Прочитав эту телеграмму, Рыков побледнел, но пошагав немного, он улыбнулся. Лицо его прояснилось. Он позвонил…
Вошел слуга.
– Свентицкий еще не уехал? – спросил Рыков.
– Никак нет-с!
– Позвать его!
Минут через десять в кабинет Рыкова вошел высокий статный мужчина лет сорока. На его лице рядом со следами когда-то бывшей красоты светились мужество, страдания и нежелание покориться судьбе. Вошедши в кабинет, он почтительно поклонился. Рыков подал ему телеграмму.
– Ну, что вы скажете? – сказал он, когда тот прочитал телеграмму. – По-видимому, дела наши очень плохи. По-видимому, и меня ожидает участь Вальяно. Он может донести и на меня. Как вы думаете?
– Пррроклятие! – пробормотал сквозь зубы Свентицкий. – Этот человек любит женщину, которую я люблю. Я настаиваю на том же, на чем и настаивал: он должен умереть!!!
– Браво! Узнаю в вас моего храброго друга! Итак, действуйте. Его деньги в моем банке. Это заставляет его несколько бояться меня. Не так ли? Ха-ха! Его богатство в моих руках. Во-вторых, мы во всякое время можем донести на его дядю Свиридова, служащего в Киеве. Пригрозите ему этим доносом. У Свиридова на рыльце целая пуховая перина. В-третьих, мы знаем, где хранятся те деньги, которые стащил для него его другой дядя, казначей Московского воспитательного дома, Мельницкий. Эти деньги, триста тысяч, хранятся у одной из его… женщин. Дайте ему понять, что нам всё известно. Крутые меры приберегите к концу. Поняли?

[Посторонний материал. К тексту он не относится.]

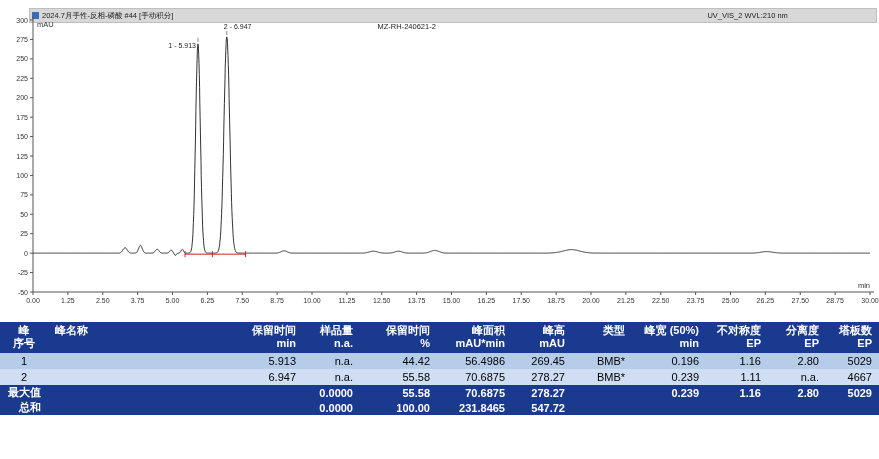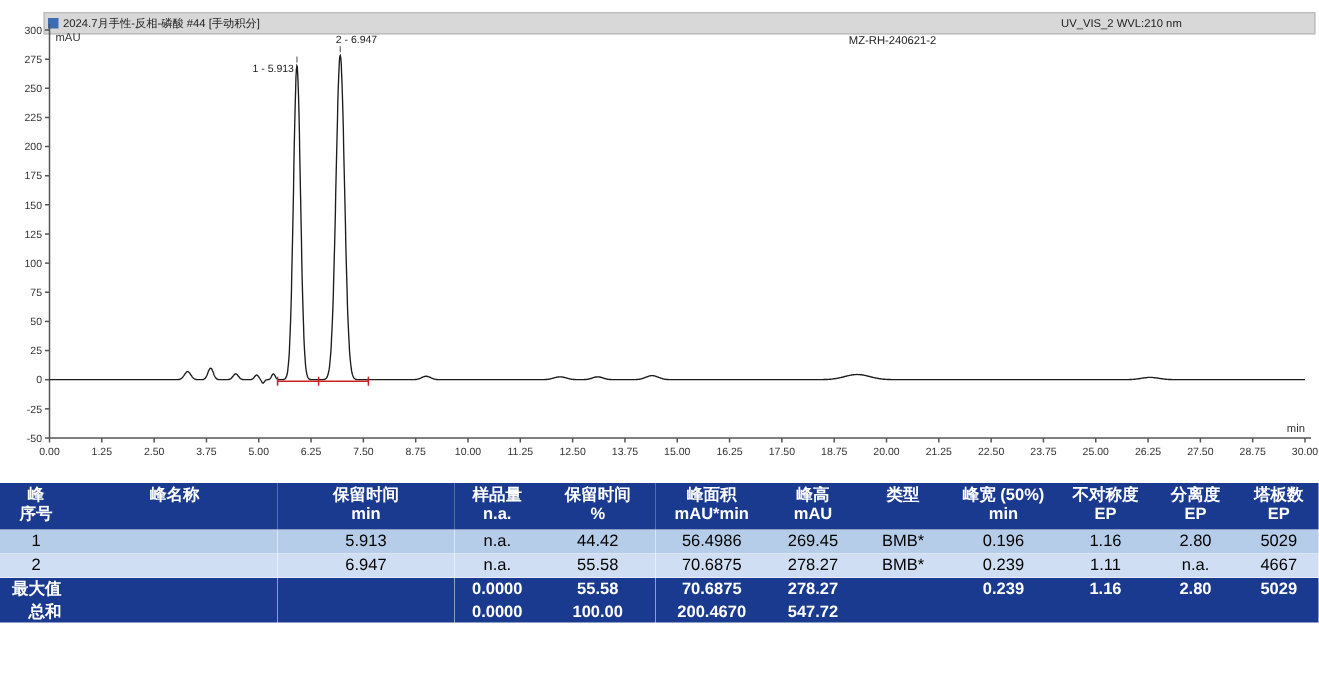"MZ-RH-240621-2" .ch-center { text-align: right -> left }
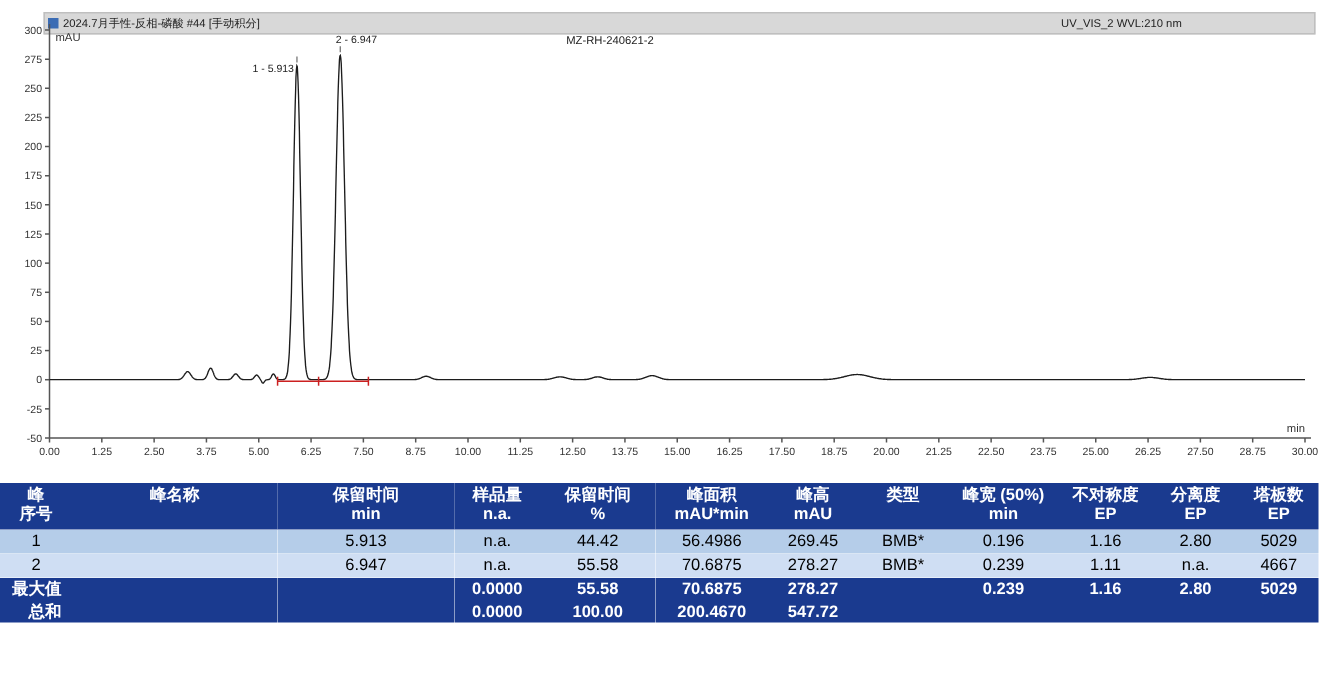"峰名称" table.peaks th:nth-child(2),table.peaks td:nth-child(2) { text-align: center -> left }
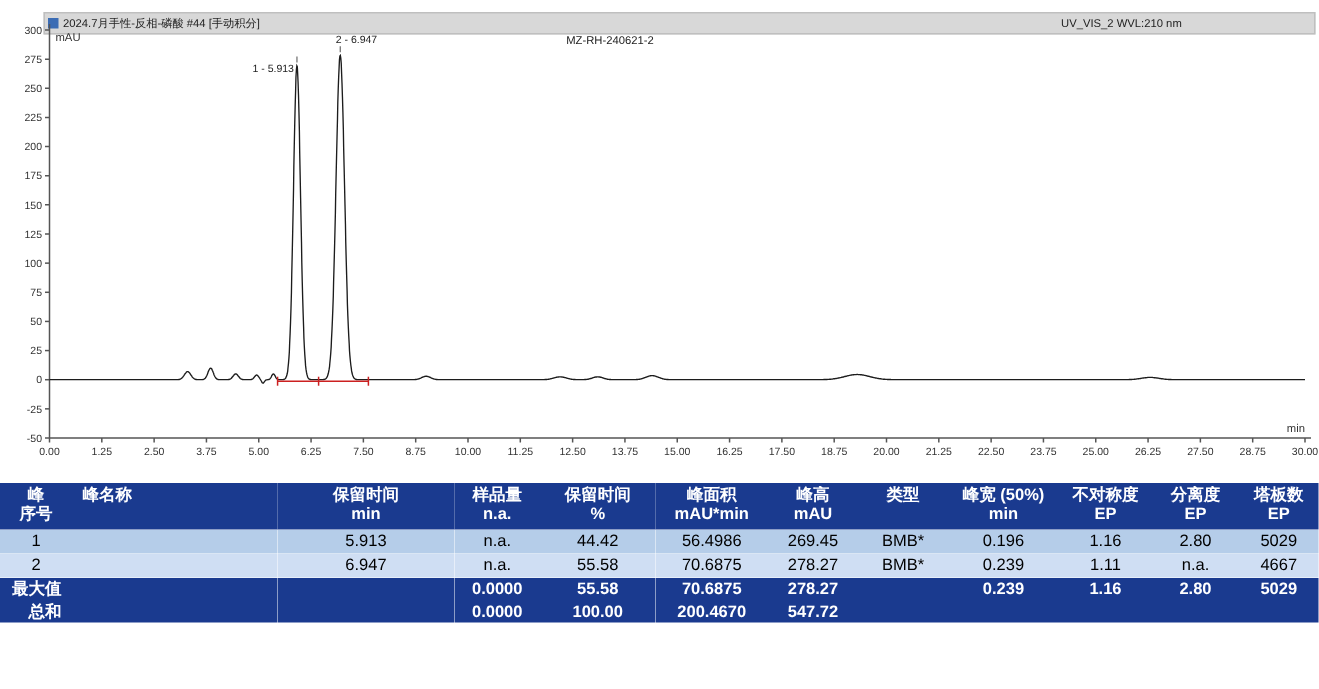"保留时间" table.peaks th:nth-child(n+3),table.peaks td:nth-child(n+3) { text-align: center -> right }
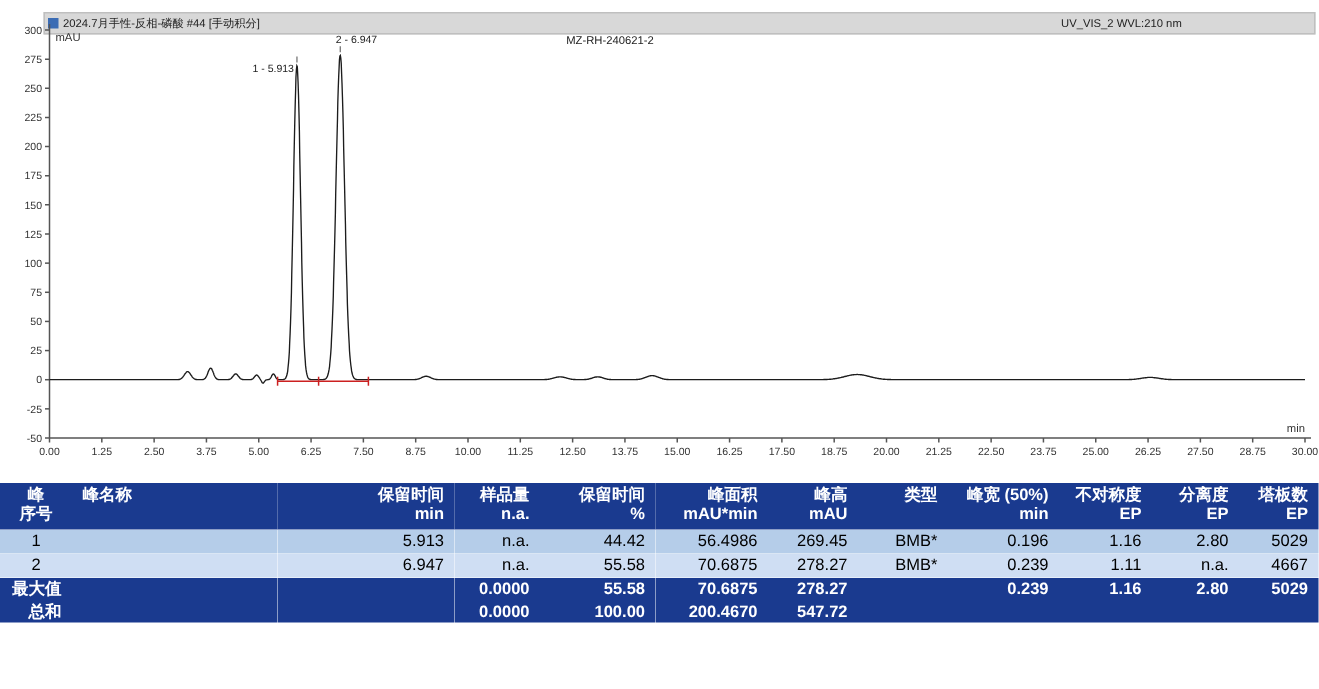"200.4670" td { text: 200.4670 -> 231.8465 }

– О, нет! – застонал инженер. – Он должен умереть! Недостоин он Маргариты, которая – увы! – любит его! Умереть!! Крови!!!
– Родители насильно выдают ее за Узембло?
– Да. Но она не послушает родителей. Для меня не страшен Узембло.
– Вальяно погубила любовь. Он тоже домогался Маргариты и погиб, как видите… Но из принципа не нужно уступать нашему общему врагу, хотя бы всем нам грозила участь Вальяно. Итак, действуйте… Пошлите телеграмму Узембло и Казакову. Пусть будут готовы. Вот вам пятьсот тысяч на расходы. Денежки славные, монастырские. Хе-хе… Будьте храбры и не унывайте, мой друг! Маргарита будет ваша! Где теперь наш враг?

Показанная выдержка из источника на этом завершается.